Nearly as insulting as the size jump is the amount of money put into the project. The homeowner inherited a huge wad of cash, so she put $1.3 million into the new green home project. The house looks extraordinary, which was her goal--she wanted to make it look like the 1,900sf Tudor house that she had to scrape, and she wanted to stay true to the wonderful design details that say "Tudor". Fair enough, but $1.3 million? Again, really? That's $180 per square foot, which is pretty high end stuff.
My good friend Eric over at S7g Architecture has mentioned/discussed this before (though I can't find the specific post about it), but it still is bothering me that somehow we can't aim for good design and modesty at the same time. You can make a really nice looking house/building/store/office/whatever that meets environmental stewardship regulations and looks good, but must it be so damn big? No. No, it mustn't.

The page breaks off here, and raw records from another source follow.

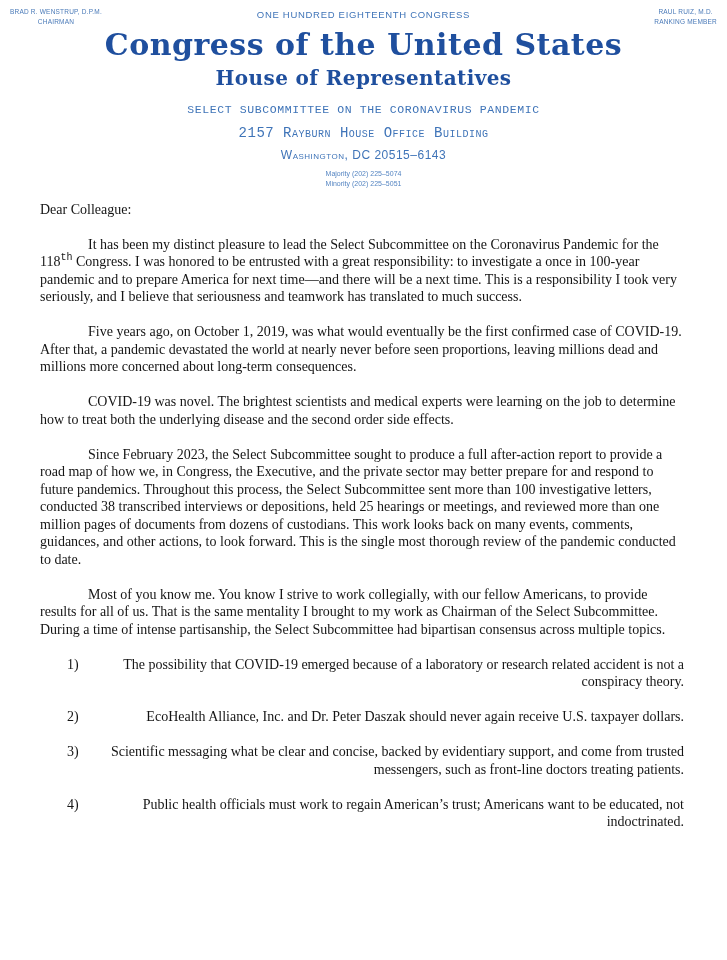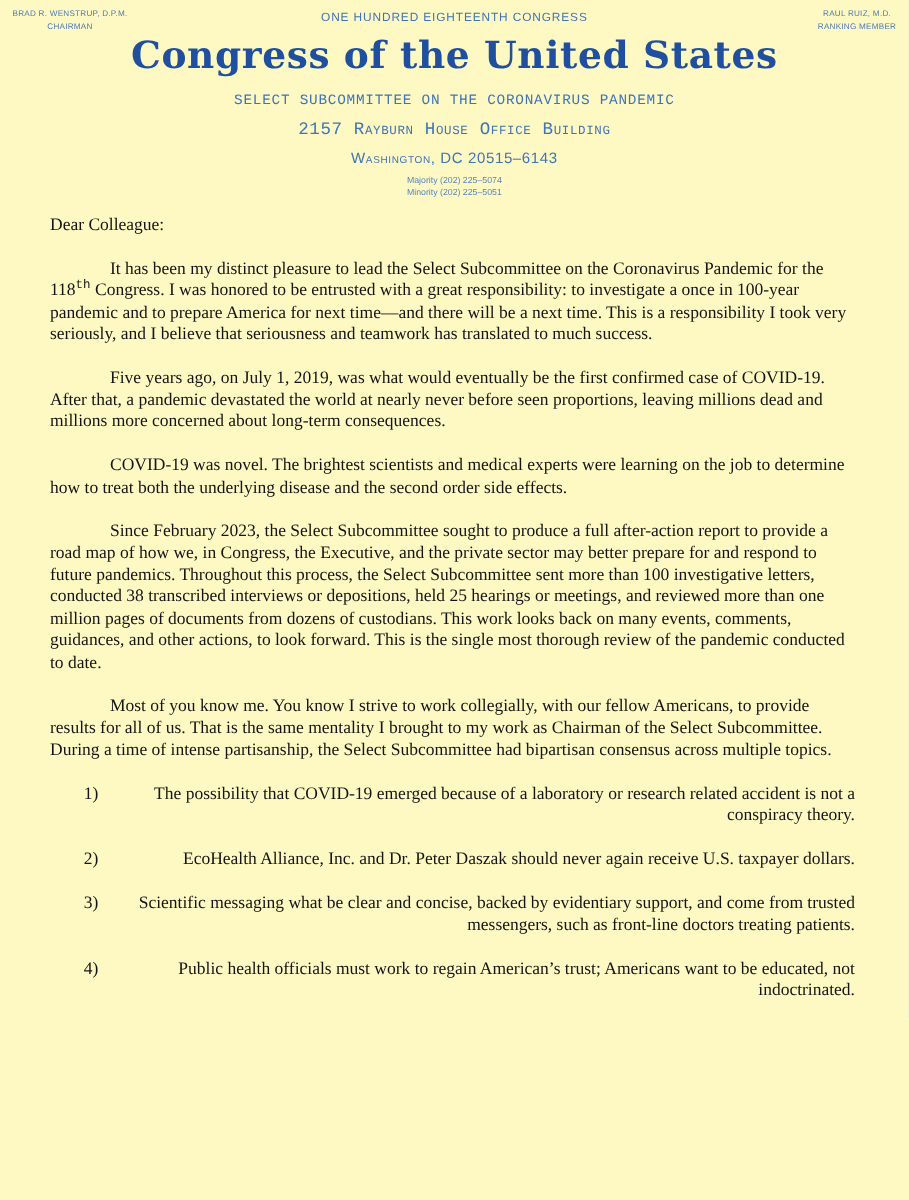--- a/index.html
+++ b/index.html
@@ -1,20 +1,20 @@
 <!DOCTYPE html>
 <html><head>
 <meta charset="utf-8">
 <style>
   html,body { margin:0; padding:0; background:#e8e8e8; }
   .page {
     position:relative;
     width:727px; height:960px;
     margin:0 auto;
-    background:#fef9c3;
+    background:#ffffff;
     overflow:hidden;
     font-family:"Liberation Serif", serif;
     color:#141414;
   }
   
   .corner {
     position:absolute; top:7px;
     font-family:"Liberation Sans", sans-serif;
     font-size:6.5px; line-height:1.5;
     color:#4a7ab8; text-align:center;
@@ -99,35 +99,36 @@
     <div>CHAIRMAN</div>
   </div>
   <div class="corner corner-right">
     <div>RAUL RUIZ, M.D.</div>
     <div>RANKING MEMBER</div>
   </div>
 
   <div class="letterhead">
     <div class="congress-line">ONE HUNDRED EIGHTEENTH CONGRESS</div>
     <div class="title-main">Congress of the United States</div>
+    <div class="title-sub">House of Representatives</div>
     <div class="committee-line">SELECT SUBCOMMITTEE ON THE CORONAVIRUS PANDEMIC</div>
     <div class="addr-line1">2157 Rayburn House Office Building</div>
     <div class="addr-line2">Washington, DC 20515–6143</div>
     <div class="phones">
       <div>Majority  (202) 225–5074</div>
       <div>Minority  (202) 225–5051</div>
     </div>
   </div>
 
   <div class="letter-body">
     <p class="salutation">Dear Colleague:</p>
 
     <p class="para"><span>It has been my distinct pleasure to lead the Select Subcommittee on the Coronavirus Pandemic for the 118</span><sup>th</sup><span> Congress. I was honored to be entrusted with a great responsibility: to investigate a once in 100-year pandemic and to prepare America for next time—and there will be a next time. This is a responsibility I took very seriously, and I believe that seriousness and teamwork has translated to much success.</span></p>
 
-    <p class="para">Five years ago, on July 1, 2019, was what would eventually be the first confirmed case of COVID-19. After that, a pandemic devastated the world at nearly never before seen proportions, leaving millions dead and millions more concerned about long-term consequences.</p>
+    <p class="para">Five years ago, on October 1, 2019, was what would eventually be the first confirmed case of COVID-19. After that, a pandemic devastated the world at nearly never before seen proportions, leaving millions dead and millions more concerned about long-term consequences.</p>
     <p class="para">COVID-19 was novel. The brightest scientists and medical experts were learning on the job to determine how to treat both the underlying disease and the second order side effects.</p>
     <p class="para">Since February 2023, the Select Subcommittee sought to produce a full after-action report to provide a road map of how we, in Congress, the Executive, and the private sector may better prepare for and respond to future pandemics. Throughout this process, the Select Subcommittee sent more than 100 investigative letters, conducted 38 transcribed interviews or depositions, held 25 hearings or meetings, and reviewed more than one million pages of documents from dozens of custodians. This work looks back on many events, comments, guidances, and other actions, to look forward. This is the single most thorough review of the pandemic conducted to date.</p>
     <p class="para">Most of you know me. You know I strive to work collegially, with our fellow Americans, to provide results for all of us. That is the same mentality I brought to my work as Chairman of the Select Subcommittee. During a time of intense partisanship, the Select Subcommittee had bipartisan consensus across multiple topics.</p>
 
     <div class="num-list">
       <div class="num-item">
         <span class="num">1)</span>
         <span class="txt">The possibility that COVID-19 emerged because of a laboratory or research related accident is not a conspiracy theory.</span>
       </div>
       <div class="num-item">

The first rule of environmentally-friendly design and construction could be paraphrased from a World War II gasoline rationing poster: "Is this project really necessary?" Is all that square footage really necessary? It's a family of four in that 7,200 sf--wtf are they doing in there, breakdancing? Are they having a "You Got Served" contest every weekend, and they need a space the size of an abandoned warehouse in order to bust moves? For the love of Renzo Piano, just move the sofa and coffee table aside and put down some cardboard. You'll be fine.
Oddly enough, I don' t have a problem with the exquisite chandeliers and cornices and the many details of the house. If you want to stay true to a certain period look, then those are required. But when architects like Eric and me are trying to convince our clients to build green because it's better for the environment and ultimately the pocketbook (in the long run), a first cost like the one with this gal's project is daunting at best and discouraging at worst. I think again to Sarah Susanka's Not So Big House concept: if you right-size your house, really right-size it, you have plenty of money left over for the wonderful details that make the house a joy to live in. Some of those wonderful details are things that are good for the environment, things that have a slightly higher first cost (buying or buying + installation) but then save you money over time and/or pollute the environment less. But still, a decent number of things that are environmentally responsible are pretty dang inexpensive anyway, like the toilet Guy and I bought from Sam's that uses 1.1 gallons per flush and only cost $106 including tax.
But getting people to right-size their living and working space is harder than it looks. And I know, because I have to do it. I recall the surgery director at Wheatlands: she was originally doing all of her central processing (cleaning and sterilizing instruments) in a room that was less about 6 feet by 12 feet, which is about 72 sf. We were about to give her two rooms to do the same stuff in, each room being at least 200 sf (about 8-10 feet wide by 20 or so feet long) plus an extra room for the rest of the hospital and clinic to drop off their dirty stuff in. At one point, the director was pushing us really hard to give her more room--by God, she needed more room and we were just gonna have to take it out of the main mechanical room. Finally, Howie put his foot down with her in a way that nearly made me dance. (I really like medical folks, and I know surgery directors have to be quite strident and decisive because they truly have life-and-death kinda jobs, but they can go too far sometimes.) He said, "Carla! We are giving you over 300 square feet to do processing in--you're presently doing the same stuff in a room the size of this conference table. You have enough space." She was quiet, then for once, she conceded.
Think about what you really need to do what you need to do every day. I find most building a bit tough to navigate myself--at five feet tall, most countertops are a little too tall for me to comfortably chop vegetables or lean over to wash my face, and I can only use the bottom two shelves in my kitchen without using a step ladder. That's way too much space (and resources) that I can't use. But I know that wee people like me are better for the environment, because I use less resources in general--I can wash two weeks' worth of clothes in two washers and one dryer, and I don't need as much food to power what little carbon-based tissues I have. So there. I'm more environmentally friendly by design.
Guy, at 6'-0" and 205 lbs, does not find this amusing. To retaliate, he just puts things on high shelves where I can't reach them.